Exercise prompt
Below are some entries. Repeat exactly the lines from the one with "- 其余超参按如下给定：" through the one with "最后一步Test之后的结果为：（ACC(delta) / Loss），其中delta为相比一层隐藏层的MLP的变化", and only those.

Input records
◇ ◇ ◇ ◇ ◇

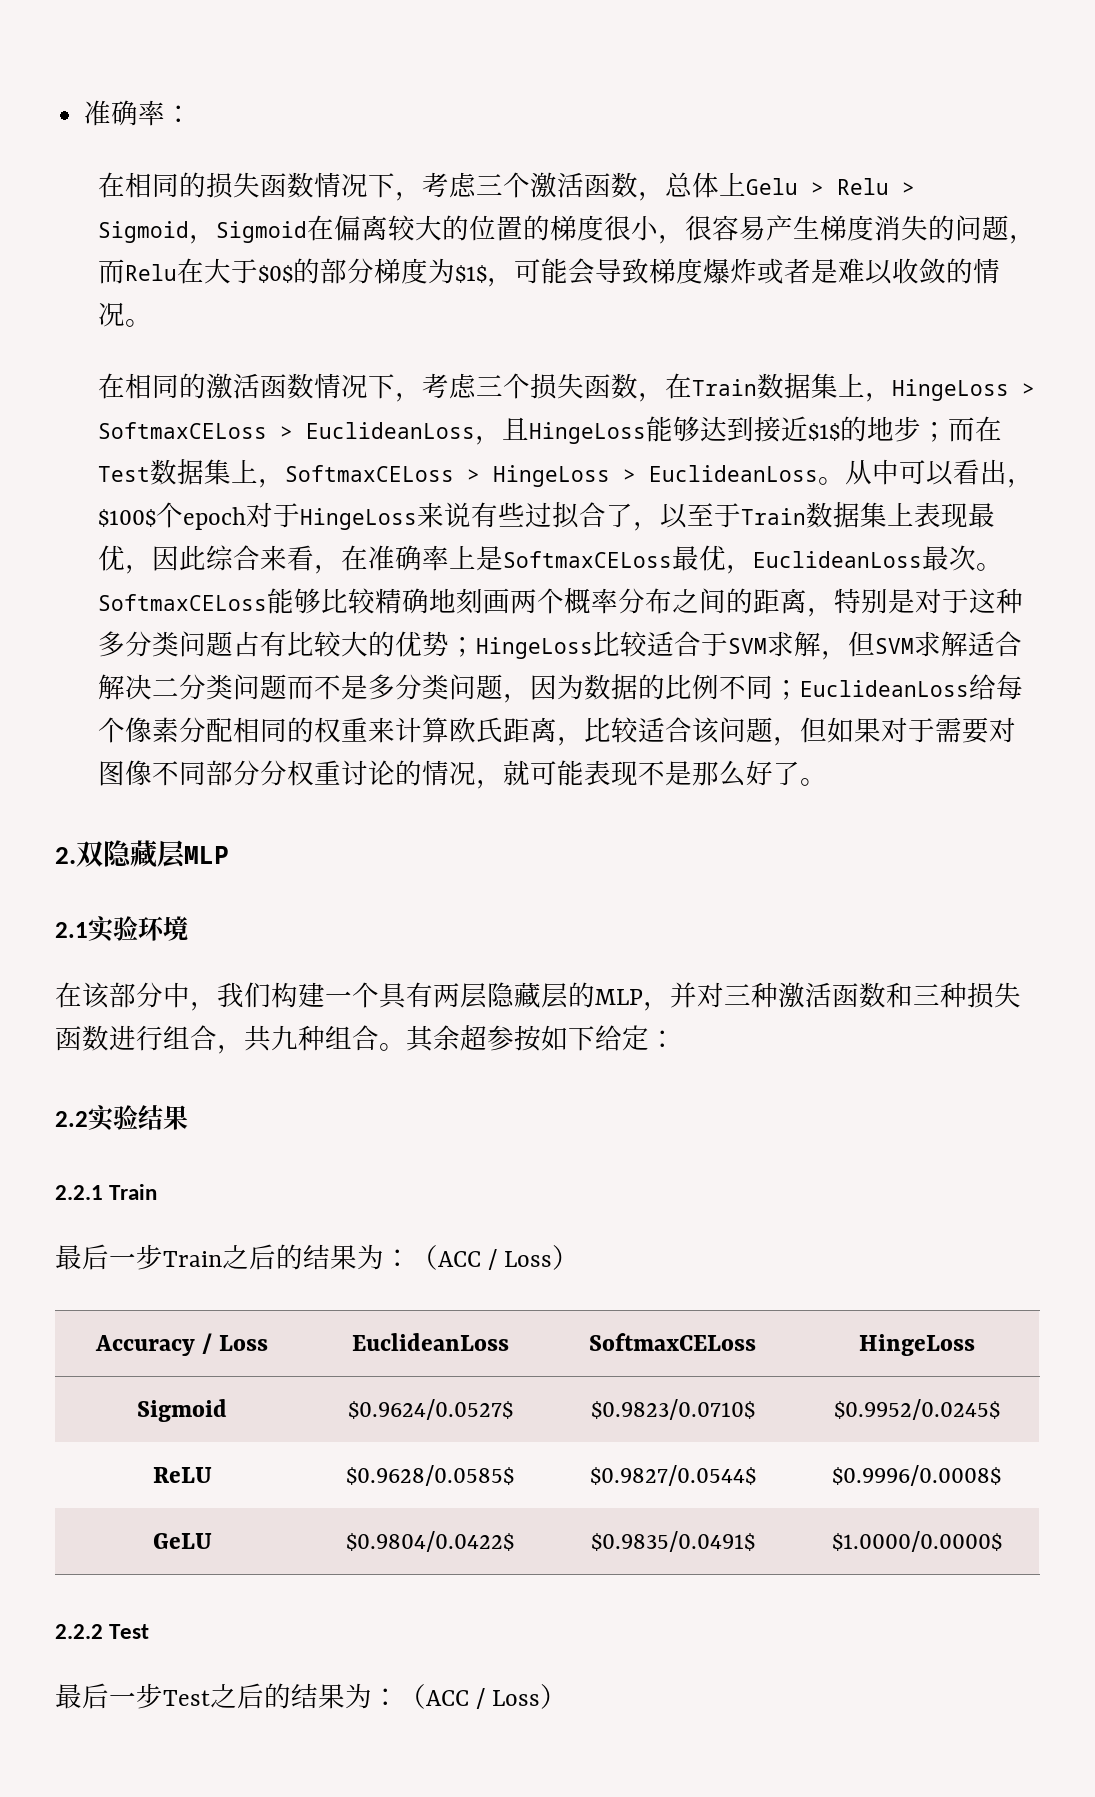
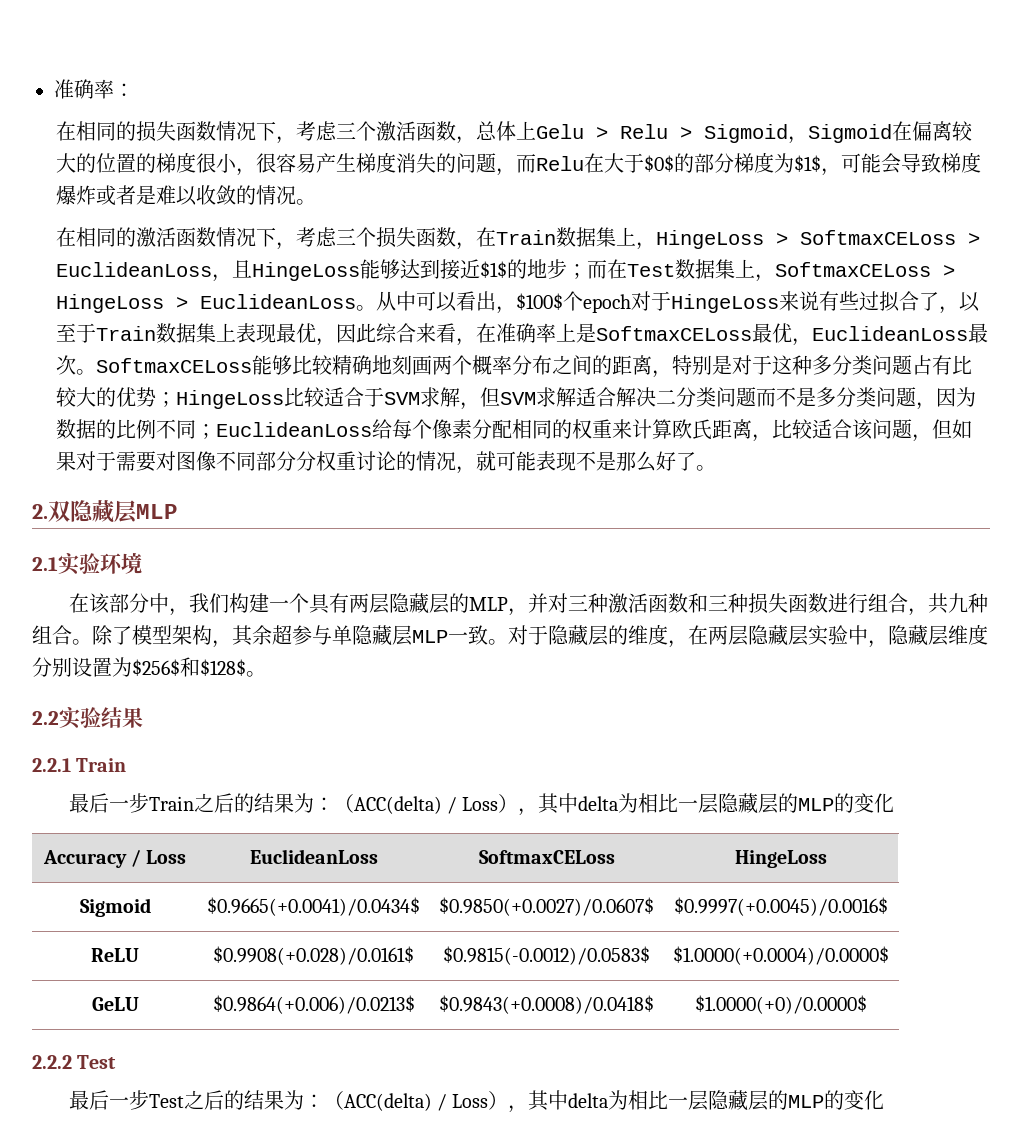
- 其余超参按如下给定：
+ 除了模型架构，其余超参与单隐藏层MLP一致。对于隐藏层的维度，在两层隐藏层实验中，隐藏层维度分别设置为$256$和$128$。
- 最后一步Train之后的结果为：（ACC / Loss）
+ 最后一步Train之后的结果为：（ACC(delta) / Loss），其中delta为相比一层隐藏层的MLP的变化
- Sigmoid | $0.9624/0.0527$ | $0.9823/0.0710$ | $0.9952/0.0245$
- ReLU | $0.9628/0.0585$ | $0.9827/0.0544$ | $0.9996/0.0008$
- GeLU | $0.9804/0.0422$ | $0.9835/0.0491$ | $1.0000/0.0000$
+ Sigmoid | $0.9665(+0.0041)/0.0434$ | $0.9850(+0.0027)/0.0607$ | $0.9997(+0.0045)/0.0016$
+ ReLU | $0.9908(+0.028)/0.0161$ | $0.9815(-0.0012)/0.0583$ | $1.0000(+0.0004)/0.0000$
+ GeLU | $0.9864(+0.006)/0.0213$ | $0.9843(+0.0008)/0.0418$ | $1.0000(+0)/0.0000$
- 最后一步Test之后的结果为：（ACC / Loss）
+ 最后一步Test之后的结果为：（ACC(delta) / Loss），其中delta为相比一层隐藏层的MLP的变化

◇ ◇ ◇ ◇ ◇

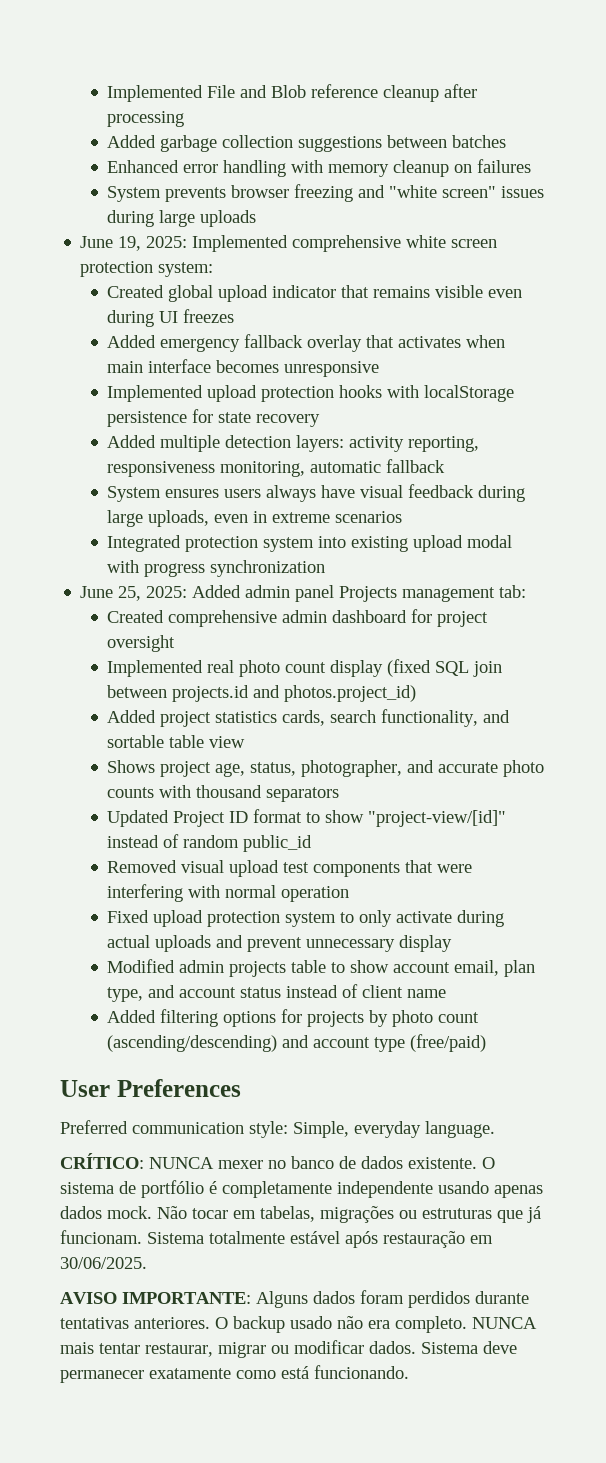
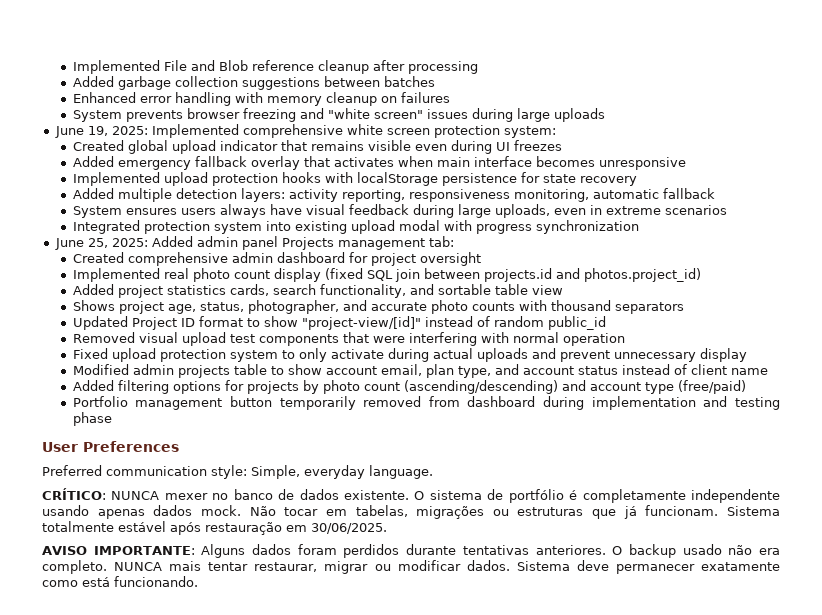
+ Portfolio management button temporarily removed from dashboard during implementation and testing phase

◇ ◇ ◇ ◇ ◇

Your response
- 其余超参按如下给定：
+ 除了模型架构，其余超参与单隐藏层MLP一致。对于隐藏层的维度，在两层隐藏层实验中，隐藏层维度分别设置为$256$和$128$。
- 最后一步Train之后的结果为：（ACC / Loss）
+ 最后一步Train之后的结果为：（ACC(delta) / Loss），其中delta为相比一层隐藏层的MLP的变化
- Sigmoid | $0.9624/0.0527$ | $0.9823/0.0710$ | $0.9952/0.0245$
- ReLU | $0.9628/0.0585$ | $0.9827/0.0544$ | $0.9996/0.0008$
- GeLU | $0.9804/0.0422$ | $0.9835/0.0491$ | $1.0000/0.0000$
+ Sigmoid | $0.9665(+0.0041)/0.0434$ | $0.9850(+0.0027)/0.0607$ | $0.9997(+0.0045)/0.0016$
+ ReLU | $0.9908(+0.028)/0.0161$ | $0.9815(-0.0012)/0.0583$ | $1.0000(+0.0004)/0.0000$
+ GeLU | $0.9864(+0.006)/0.0213$ | $0.9843(+0.0008)/0.0418$ | $1.0000(+0)/0.0000$
- 最后一步Test之后的结果为：（ACC / Loss）
+ 最后一步Test之后的结果为：（ACC(delta) / Loss），其中delta为相比一层隐藏层的MLP的变化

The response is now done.